◆ **RECORDS SHOWN**:
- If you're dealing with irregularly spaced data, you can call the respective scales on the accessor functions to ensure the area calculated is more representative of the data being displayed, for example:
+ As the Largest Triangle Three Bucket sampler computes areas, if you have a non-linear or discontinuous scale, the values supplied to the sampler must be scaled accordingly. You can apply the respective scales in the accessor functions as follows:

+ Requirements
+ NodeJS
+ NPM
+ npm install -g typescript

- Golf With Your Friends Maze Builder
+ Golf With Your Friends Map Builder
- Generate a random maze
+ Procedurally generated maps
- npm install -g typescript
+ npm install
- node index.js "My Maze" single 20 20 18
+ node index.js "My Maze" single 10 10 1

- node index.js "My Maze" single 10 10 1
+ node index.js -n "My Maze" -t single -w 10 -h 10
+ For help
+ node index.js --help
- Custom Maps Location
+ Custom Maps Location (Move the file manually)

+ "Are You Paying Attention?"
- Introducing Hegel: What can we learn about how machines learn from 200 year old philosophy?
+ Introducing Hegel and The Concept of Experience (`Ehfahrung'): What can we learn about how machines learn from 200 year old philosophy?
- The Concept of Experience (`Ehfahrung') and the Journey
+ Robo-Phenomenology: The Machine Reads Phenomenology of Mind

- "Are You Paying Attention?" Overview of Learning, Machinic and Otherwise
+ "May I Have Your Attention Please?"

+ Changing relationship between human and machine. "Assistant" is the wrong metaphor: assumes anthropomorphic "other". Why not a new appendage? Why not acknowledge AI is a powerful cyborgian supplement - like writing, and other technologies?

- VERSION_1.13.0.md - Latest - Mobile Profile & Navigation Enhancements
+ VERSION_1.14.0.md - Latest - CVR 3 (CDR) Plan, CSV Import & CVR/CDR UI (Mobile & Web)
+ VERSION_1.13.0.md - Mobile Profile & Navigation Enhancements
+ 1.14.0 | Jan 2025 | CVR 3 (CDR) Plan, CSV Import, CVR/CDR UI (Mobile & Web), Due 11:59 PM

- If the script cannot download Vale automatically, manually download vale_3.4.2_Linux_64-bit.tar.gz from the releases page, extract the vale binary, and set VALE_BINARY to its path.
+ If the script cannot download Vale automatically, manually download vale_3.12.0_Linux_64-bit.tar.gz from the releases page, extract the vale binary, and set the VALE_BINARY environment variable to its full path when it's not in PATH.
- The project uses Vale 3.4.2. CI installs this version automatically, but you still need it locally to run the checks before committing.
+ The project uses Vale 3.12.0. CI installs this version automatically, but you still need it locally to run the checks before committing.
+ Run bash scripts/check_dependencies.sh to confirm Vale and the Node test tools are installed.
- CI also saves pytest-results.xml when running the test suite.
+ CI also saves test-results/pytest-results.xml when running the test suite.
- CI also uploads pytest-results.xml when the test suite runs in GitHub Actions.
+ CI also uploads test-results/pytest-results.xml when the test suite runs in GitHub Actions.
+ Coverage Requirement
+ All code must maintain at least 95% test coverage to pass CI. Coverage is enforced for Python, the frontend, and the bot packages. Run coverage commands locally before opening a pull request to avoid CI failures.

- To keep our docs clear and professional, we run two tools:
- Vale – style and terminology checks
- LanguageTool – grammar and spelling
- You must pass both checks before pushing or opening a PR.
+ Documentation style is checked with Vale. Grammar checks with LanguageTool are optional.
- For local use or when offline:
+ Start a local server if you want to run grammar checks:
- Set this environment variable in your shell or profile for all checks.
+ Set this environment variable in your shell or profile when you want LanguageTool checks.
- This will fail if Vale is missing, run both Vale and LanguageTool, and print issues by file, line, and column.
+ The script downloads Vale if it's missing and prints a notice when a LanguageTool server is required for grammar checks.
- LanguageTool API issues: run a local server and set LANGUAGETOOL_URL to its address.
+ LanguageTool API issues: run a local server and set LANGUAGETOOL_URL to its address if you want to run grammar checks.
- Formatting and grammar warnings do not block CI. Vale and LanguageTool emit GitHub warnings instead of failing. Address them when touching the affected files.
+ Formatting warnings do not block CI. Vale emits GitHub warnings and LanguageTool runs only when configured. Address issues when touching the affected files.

◆ **HOW TO COMPLETE THIS TASK**: Could you restate word for word the lines above from the one containing "- Introducing Hegel: What" through the one containing "Machinic and Otherwise", both included, and nothing else?

◆ **WRITTEN SOLUTION**:
- Introducing Hegel: What can we learn about how machines learn from 200 year old philosophy?
+ Introducing Hegel and The Concept of Experience (`Ehfahrung'): What can we learn about how machines learn from 200 year old philosophy?
- The Concept of Experience (`Ehfahrung') and the Journey
+ Robo-Phenomenology: The Machine Reads Phenomenology of Mind

- "Are You Paying Attention?" Overview of Learning, Machinic and Otherwise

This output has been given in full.